With her sister and two of her children on her side,
she broke down at her husband’s tombstone.
“The pain, the anguish, the fear, they all
came back,” Jimenez told the Filipino Reporter
after her return to New York in April. “I had
the same feeling when he died while talking to me
on the phone, but this time I was there on his side.
It’s like I found a closure. There was peace
afterwards.”
Jimenez came to the U.S. in 1997 and overstayed.
With the help of her employer, she adjusted her status
under an immigration law called the LIFE Act, which
allowed undocumented aliens to change their status
without leaving the country.
“We sacrificed for many years for my legalization,”
she said. “It came a little too late, but I
know this would make Danny happy because our children
will have a better future. He was my first love, my
first boyfriend and I miss him so much.”
Before moving to the U.S. in 1997, Jimenez, her
husband and their three children were living in Amman,
Jordan. She worked as a front office cashier for eight
years at Amman Intercontinental Hotel before joining
the Philippine Embassy in Amman as secretary for another
eight years. Danny was manager of the American Embassy
Club at the U.S. Embassy in Amman and worked there
for almost 20 years. He was also a preacher at the
Filipino Christian Fellowship.
In the U.S., Jimenez held menial jobs like babysitting
and nearly moved to Canada until she met her current
employer, Edward Pollack, who was impressed by her
hard work and dedication and sponsored her.
Danny applied for a U.S. visa repeatedly, but was
turned down every time. Desperate to be with his wife
who found a job for him as a cook at a Connecticut
restaurant, he resigned from his job in Amman, brought
their children to the Philippines, and flew to London
by himself in hopes of speeding up the process of
his visa at the U.S. Embassy there.
It was then when Danny began urinating blood and
was diagnosed with kidney cancer. He went back to
the Philippines and underwent two major operations.
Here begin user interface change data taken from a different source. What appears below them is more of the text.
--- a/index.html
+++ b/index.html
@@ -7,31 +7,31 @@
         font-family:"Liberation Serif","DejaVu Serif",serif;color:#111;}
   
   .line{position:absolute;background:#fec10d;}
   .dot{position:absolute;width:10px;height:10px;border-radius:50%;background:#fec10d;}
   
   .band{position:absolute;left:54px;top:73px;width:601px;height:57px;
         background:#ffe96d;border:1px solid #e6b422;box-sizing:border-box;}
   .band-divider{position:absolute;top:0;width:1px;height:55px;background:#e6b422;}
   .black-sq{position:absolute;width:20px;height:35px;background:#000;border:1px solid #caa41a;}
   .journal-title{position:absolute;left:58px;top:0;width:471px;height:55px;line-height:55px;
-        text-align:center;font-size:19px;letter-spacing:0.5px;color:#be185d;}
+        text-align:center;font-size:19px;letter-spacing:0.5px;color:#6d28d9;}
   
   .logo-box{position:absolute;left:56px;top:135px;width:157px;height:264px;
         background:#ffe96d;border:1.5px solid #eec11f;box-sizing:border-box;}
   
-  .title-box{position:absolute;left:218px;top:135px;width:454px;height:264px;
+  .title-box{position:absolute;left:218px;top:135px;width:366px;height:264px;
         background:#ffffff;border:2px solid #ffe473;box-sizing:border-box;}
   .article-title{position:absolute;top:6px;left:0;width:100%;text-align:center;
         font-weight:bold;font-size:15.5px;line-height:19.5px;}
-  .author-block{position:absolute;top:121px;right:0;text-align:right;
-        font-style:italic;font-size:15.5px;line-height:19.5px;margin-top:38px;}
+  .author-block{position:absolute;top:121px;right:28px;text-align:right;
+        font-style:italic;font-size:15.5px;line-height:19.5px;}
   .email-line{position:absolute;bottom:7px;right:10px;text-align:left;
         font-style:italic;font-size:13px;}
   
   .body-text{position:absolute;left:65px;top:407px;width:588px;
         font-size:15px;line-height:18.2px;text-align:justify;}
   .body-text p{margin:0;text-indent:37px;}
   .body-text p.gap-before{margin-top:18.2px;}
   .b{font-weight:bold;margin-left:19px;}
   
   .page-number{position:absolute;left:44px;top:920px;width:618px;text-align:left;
Jimenez’s employer, Pollack, helped with their
medical bills.
In March 2002, Danny’s cancer metastasized
and he suffered multiple organ dysfunction. When Danny’s
doctors in Manila recommended medical treatment in
the U.S., Jimenez immediately wrote to President George
W. Bush and several New York legislators to secure
an emergency visa for Danny on humanitarian grounds.
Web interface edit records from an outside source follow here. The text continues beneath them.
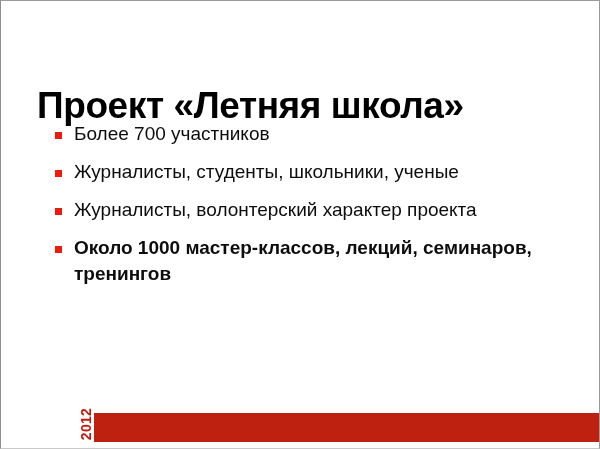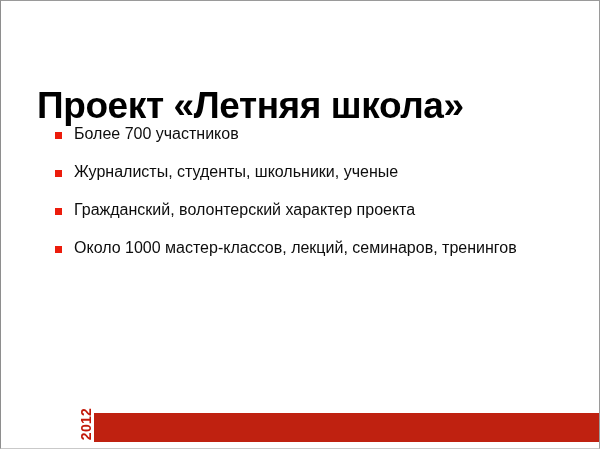--- a/index.html
+++ b/index.html
@@ -48,25 +48,25 @@
     top: 120px;
     width: 520px;
     list-style: none;
     margin: 0;
     padding: 0;
   }
   .bullet-item {
     position: relative;
     padding-left: 23px;
     margin-bottom: 12px;
-    font-size: 16px;
+    font-size: 19px;
     line-height: 26px;
     color: #0d0d0d;
   }
-  .bullet-item:last-child { margin-bottom: 8px; }
+  .bullet-item:last-child { margin-bottom: 8px; font-weight: bold; }
 
   .bullet-marker {
     position: absolute;
     left: 4px;
     top: 11px;
     width: 7px;
     height: 7px;
     background: #ec1c0c;
     display: block;
   }
@@ -147,21 +147,21 @@
       <span class="bullet-text">Более 700 участников</span>
     </li>
 
     <li class="bullet-item">
       <span class="bullet-marker"></span>
       <span class="bullet-text">Журналисты, студенты, школьники, ученые</span>
     </li>
 
     <li class="bullet-item">
       <span class="bullet-marker"></span>
-      <span class="bullet-text">Гражданский, волонтерский характер проекта</span>
+      <span class="bullet-text">Журналисты, волонтерский характер проекта</span>
     </li>
 
 
     <li class="bullet-item">
       <span class="bullet-marker"></span>
       <span class="bullet-text">Около 1000 мастер-классов, лекций, семинаров, тренингов</span>
     </li>
 
   </ul>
The U.S. Embassy in Manila, through Ambassador Francis
Ricciardone, said there was a very little chance that
Danny could qualify for a visitor visa since his wife
is an undocumented worker in the U.S. waiting for
her adjustment of status and that Danny’s medical
condition “may raise public charge issues.”
The Embassy also discouraged Jimenez from applying
for parole to be on her husband’s side. Ricciardone
said that “due to Congressional mandates, ‘advance
paroles’ are granted much more sparingly than
they were a year ago.”
In July 2004, Jimenez’s eldest son, John Daniel,
now 20, followed his mother on a student visa and
took up fine arts at Westchester Community College.
“My father asked me to take care of my mom and
my younger brother and sister,” John Daniel
told the Reporter. “I promised him I will.”
For now, Jimenez is hoping to be reunited with her
two other children, John Christian, 16, and Sarah
Dane, 11, whom she petitioned immediately after obtaining
her green card in January.
“The saddest part of my visit was when I had
to leave my two children again,” Jimenez shared.
“I kept on crying, while my children tried not
to cry in front of me. But somebody told me they also
cried when I was gone.”
“Hopefully, by next year, they will be here
with us,” she said, “at di na kami magkakahiwa-hiwalay
ulit (and we won’t be separated again from each
other).”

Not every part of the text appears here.